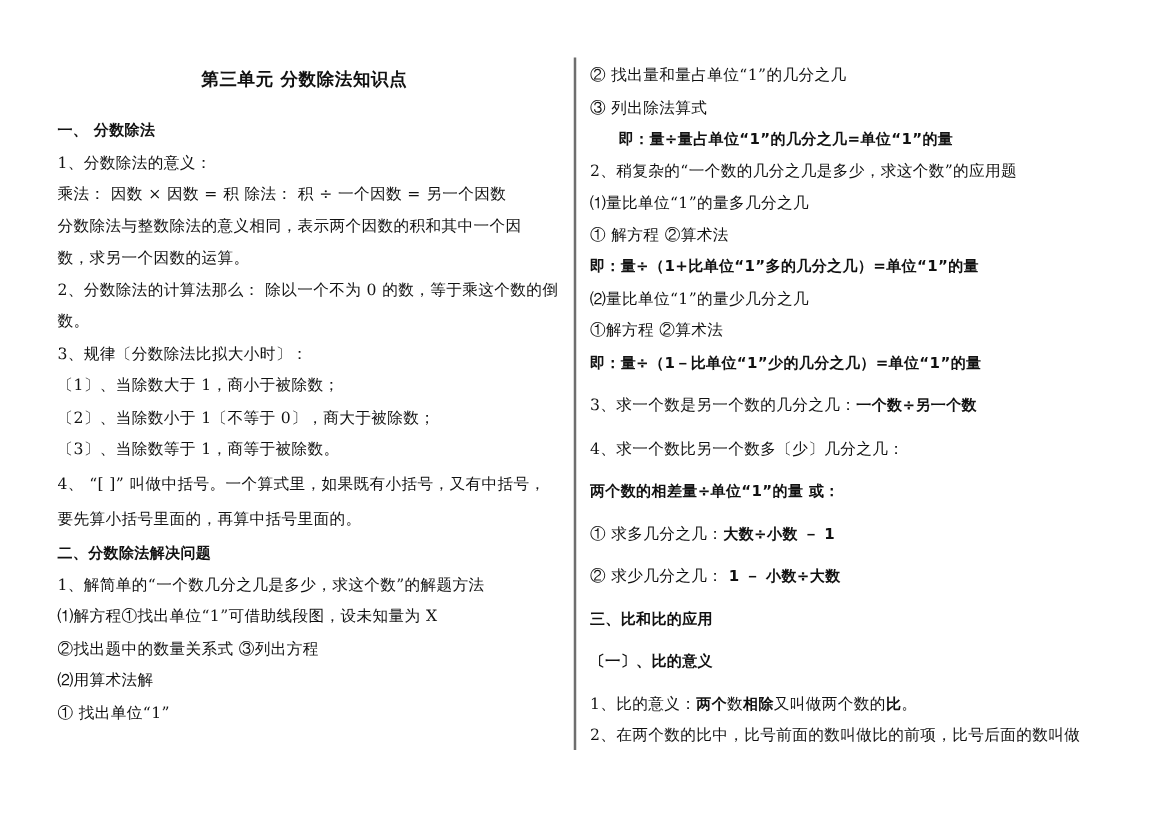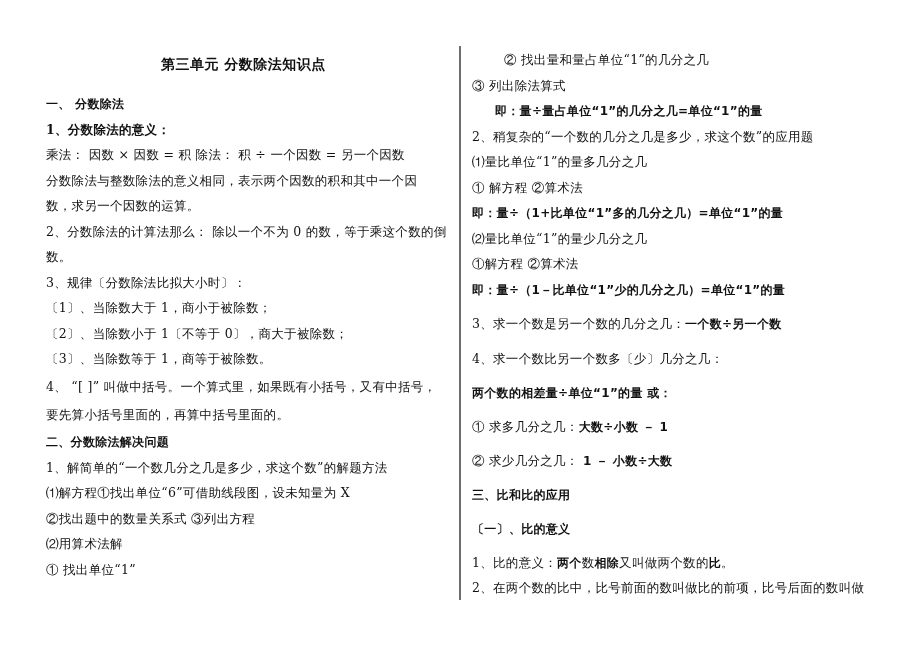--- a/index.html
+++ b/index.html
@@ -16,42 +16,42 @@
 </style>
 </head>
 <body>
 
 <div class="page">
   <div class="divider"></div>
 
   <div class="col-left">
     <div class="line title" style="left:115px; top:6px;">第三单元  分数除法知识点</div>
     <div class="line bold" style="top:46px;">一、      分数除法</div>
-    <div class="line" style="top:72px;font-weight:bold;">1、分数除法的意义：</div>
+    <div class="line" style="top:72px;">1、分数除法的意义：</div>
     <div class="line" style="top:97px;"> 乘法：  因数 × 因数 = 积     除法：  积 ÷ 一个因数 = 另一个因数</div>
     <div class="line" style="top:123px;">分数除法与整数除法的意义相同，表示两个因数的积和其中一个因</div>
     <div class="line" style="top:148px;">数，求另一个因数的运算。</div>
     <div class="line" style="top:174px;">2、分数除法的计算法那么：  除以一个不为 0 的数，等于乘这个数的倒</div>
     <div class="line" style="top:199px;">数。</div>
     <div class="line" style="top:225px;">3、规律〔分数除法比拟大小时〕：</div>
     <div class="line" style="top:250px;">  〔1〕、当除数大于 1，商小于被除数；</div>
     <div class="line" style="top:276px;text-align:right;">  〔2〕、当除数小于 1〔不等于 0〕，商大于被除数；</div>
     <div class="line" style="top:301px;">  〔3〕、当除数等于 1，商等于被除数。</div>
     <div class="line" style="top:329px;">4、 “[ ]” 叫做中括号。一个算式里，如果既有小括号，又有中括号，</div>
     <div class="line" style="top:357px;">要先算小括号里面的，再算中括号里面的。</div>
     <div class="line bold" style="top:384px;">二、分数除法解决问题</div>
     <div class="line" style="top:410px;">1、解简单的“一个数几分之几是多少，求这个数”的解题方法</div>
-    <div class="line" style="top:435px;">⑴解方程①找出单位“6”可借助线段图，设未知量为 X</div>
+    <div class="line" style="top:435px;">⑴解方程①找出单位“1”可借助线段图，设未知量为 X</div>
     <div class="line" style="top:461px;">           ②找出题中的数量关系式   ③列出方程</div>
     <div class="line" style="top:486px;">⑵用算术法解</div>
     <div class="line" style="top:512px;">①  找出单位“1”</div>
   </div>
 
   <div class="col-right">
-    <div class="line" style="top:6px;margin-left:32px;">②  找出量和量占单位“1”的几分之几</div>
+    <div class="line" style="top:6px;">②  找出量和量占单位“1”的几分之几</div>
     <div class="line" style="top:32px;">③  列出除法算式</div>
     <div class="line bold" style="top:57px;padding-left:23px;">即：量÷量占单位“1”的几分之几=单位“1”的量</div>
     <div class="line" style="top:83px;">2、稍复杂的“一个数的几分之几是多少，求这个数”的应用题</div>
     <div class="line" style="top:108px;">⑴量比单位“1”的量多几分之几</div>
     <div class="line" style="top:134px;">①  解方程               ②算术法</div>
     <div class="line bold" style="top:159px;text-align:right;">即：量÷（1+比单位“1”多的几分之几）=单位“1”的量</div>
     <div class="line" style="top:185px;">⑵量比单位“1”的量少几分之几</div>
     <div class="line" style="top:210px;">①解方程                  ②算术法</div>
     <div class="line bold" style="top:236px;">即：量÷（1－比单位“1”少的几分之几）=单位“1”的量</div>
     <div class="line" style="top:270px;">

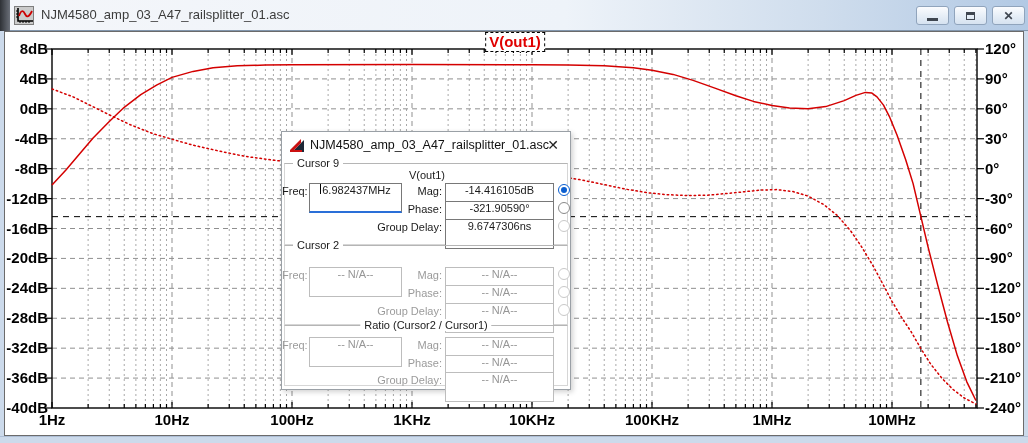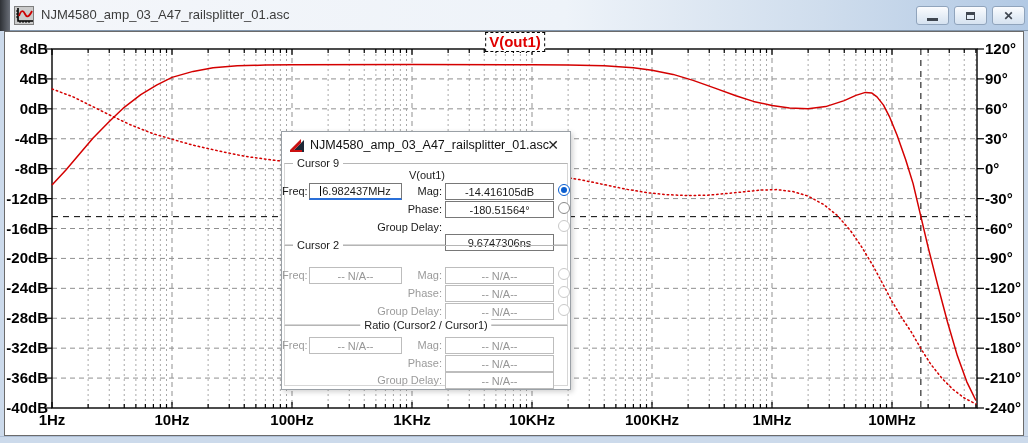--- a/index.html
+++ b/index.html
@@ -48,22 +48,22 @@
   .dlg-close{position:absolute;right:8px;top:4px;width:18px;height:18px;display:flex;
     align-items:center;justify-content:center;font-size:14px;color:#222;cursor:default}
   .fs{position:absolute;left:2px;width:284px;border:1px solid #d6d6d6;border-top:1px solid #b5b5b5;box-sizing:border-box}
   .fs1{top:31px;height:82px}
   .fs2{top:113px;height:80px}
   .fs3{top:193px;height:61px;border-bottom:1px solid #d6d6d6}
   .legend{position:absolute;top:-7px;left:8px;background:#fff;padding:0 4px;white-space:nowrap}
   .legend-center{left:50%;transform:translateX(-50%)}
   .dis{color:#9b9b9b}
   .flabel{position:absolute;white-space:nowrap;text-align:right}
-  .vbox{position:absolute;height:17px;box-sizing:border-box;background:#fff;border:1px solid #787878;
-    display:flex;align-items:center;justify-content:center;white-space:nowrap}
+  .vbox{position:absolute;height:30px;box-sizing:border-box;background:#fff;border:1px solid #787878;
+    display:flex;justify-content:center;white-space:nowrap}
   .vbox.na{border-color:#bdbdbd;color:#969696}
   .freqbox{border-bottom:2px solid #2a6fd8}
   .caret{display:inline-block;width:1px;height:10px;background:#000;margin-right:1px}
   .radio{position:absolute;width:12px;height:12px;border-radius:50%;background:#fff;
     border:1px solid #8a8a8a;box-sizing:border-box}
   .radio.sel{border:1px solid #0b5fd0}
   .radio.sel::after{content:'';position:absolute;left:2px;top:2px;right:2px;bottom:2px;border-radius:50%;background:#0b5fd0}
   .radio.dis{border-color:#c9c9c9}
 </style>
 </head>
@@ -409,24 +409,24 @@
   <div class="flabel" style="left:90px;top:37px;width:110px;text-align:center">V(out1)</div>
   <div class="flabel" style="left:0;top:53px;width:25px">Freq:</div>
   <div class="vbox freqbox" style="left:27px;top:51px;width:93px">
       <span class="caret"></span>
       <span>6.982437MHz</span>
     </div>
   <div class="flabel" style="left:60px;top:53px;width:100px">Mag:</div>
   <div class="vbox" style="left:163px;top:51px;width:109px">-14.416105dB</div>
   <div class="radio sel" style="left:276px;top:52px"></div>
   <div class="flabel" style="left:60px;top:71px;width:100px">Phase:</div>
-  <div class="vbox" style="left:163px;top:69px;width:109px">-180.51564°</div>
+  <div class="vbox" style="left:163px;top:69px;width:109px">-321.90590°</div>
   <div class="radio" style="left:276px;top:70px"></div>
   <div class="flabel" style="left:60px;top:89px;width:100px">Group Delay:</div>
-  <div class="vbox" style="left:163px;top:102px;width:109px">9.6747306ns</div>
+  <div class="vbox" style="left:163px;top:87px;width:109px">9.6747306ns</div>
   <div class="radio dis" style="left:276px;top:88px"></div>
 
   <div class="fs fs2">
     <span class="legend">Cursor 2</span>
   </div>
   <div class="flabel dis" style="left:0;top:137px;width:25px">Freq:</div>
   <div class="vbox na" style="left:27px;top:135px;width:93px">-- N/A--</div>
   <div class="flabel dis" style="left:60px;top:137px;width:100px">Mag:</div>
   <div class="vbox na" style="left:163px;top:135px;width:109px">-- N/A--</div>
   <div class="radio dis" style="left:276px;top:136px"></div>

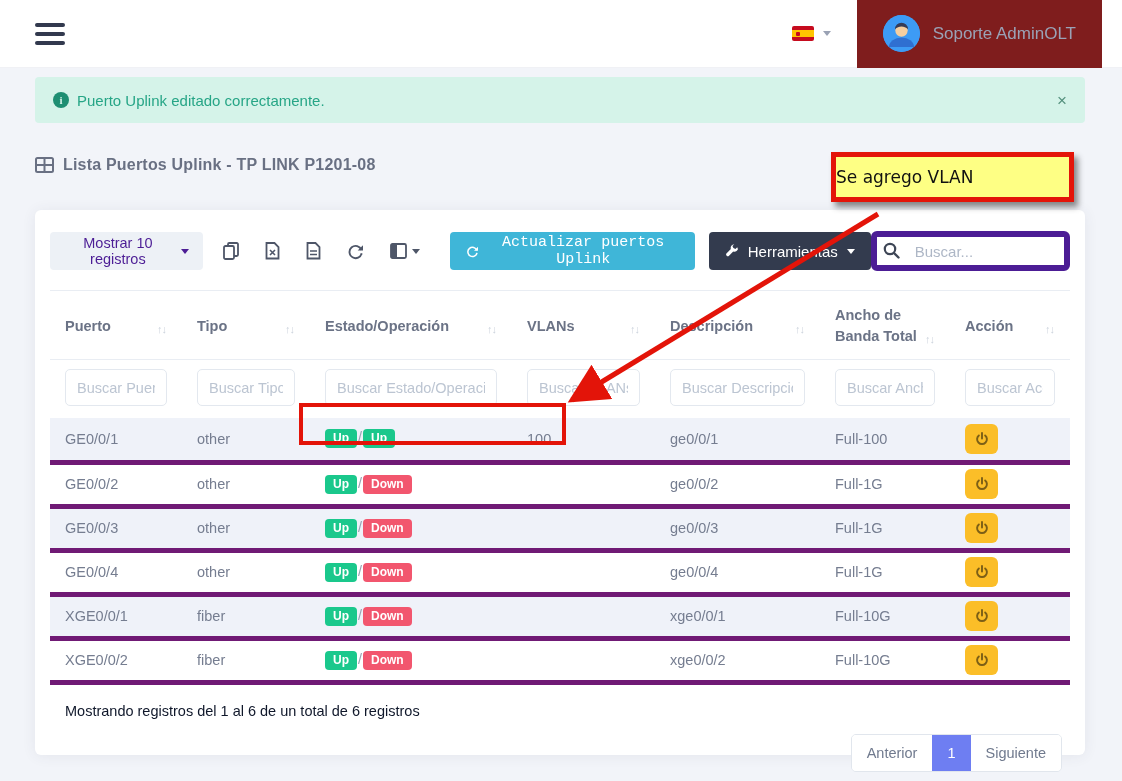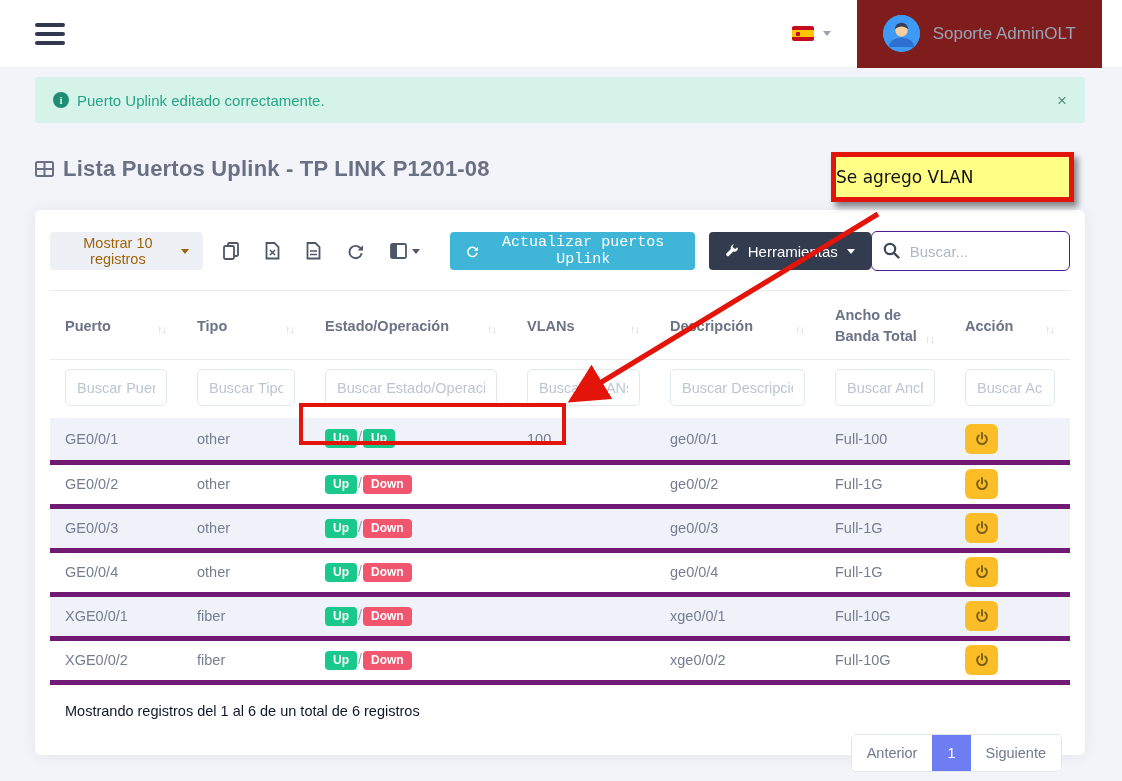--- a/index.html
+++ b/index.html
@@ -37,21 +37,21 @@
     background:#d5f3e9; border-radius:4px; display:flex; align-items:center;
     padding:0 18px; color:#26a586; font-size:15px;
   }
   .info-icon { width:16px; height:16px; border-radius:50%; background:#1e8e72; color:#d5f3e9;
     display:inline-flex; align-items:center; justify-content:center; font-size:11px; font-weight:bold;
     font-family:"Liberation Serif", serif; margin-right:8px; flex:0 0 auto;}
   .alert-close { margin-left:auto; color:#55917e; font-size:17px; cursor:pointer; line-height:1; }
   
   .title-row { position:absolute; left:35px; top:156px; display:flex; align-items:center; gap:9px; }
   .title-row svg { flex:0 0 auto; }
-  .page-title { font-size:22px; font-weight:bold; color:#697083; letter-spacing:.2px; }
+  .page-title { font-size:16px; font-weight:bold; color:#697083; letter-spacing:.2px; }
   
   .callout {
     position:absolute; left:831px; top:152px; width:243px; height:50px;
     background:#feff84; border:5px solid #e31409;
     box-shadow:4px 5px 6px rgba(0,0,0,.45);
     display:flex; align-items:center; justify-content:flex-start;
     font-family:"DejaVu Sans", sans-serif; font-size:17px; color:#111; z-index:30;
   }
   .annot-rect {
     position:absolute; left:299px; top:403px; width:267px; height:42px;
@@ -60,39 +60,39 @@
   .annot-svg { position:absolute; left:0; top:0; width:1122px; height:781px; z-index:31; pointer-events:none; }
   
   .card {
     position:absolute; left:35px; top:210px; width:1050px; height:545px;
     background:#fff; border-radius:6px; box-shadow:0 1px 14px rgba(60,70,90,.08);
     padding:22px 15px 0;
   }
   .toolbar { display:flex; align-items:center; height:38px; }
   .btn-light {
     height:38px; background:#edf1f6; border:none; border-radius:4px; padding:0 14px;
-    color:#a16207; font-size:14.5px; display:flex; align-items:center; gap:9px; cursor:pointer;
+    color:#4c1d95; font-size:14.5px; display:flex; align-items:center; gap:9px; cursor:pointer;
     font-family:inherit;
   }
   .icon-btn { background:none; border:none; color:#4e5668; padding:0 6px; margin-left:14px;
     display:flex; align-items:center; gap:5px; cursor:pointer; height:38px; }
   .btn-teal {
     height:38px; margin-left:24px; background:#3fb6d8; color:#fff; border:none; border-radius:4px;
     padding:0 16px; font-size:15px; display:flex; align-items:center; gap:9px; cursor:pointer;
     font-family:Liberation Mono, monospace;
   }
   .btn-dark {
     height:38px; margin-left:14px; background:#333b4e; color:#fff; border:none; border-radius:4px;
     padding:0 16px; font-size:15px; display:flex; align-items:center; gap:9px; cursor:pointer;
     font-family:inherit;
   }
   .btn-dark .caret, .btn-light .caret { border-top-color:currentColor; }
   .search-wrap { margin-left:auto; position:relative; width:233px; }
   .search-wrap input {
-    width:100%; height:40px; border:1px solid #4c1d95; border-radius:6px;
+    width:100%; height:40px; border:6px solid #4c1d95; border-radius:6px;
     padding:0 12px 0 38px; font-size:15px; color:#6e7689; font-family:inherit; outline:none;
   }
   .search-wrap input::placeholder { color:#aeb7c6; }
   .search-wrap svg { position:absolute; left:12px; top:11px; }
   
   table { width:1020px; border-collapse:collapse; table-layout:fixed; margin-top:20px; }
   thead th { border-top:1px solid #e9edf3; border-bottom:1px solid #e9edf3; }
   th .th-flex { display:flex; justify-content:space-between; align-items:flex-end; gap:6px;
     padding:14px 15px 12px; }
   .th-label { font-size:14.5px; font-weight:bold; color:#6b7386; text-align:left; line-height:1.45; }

━━━━━━━━━━━━━━━━

Your instructions
Using the material above, filter for lines holding "content" and copy each one.

Answer to this task
     align-items:center;justify-content:center;font-size:14px;color:#222;cursor:default}
-    display:flex;align-items:center;justify-content:center;white-space:nowrap}
+    display:flex;justify-content:center;white-space:nowrap}
   .radio.sel::after{content:'';position:absolute;left:2px;top:2px;right:2px;bottom:2px;border-radius:50%;background:#0b5fd0}
     display:inline-flex; align-items:center; justify-content:center; font-size:11px; font-weight:bold;
     display:flex; align-items:center; justify-content:flex-start;
   th .th-flex { display:flex; justify-content:space-between; align-items:flex-end; gap:6px;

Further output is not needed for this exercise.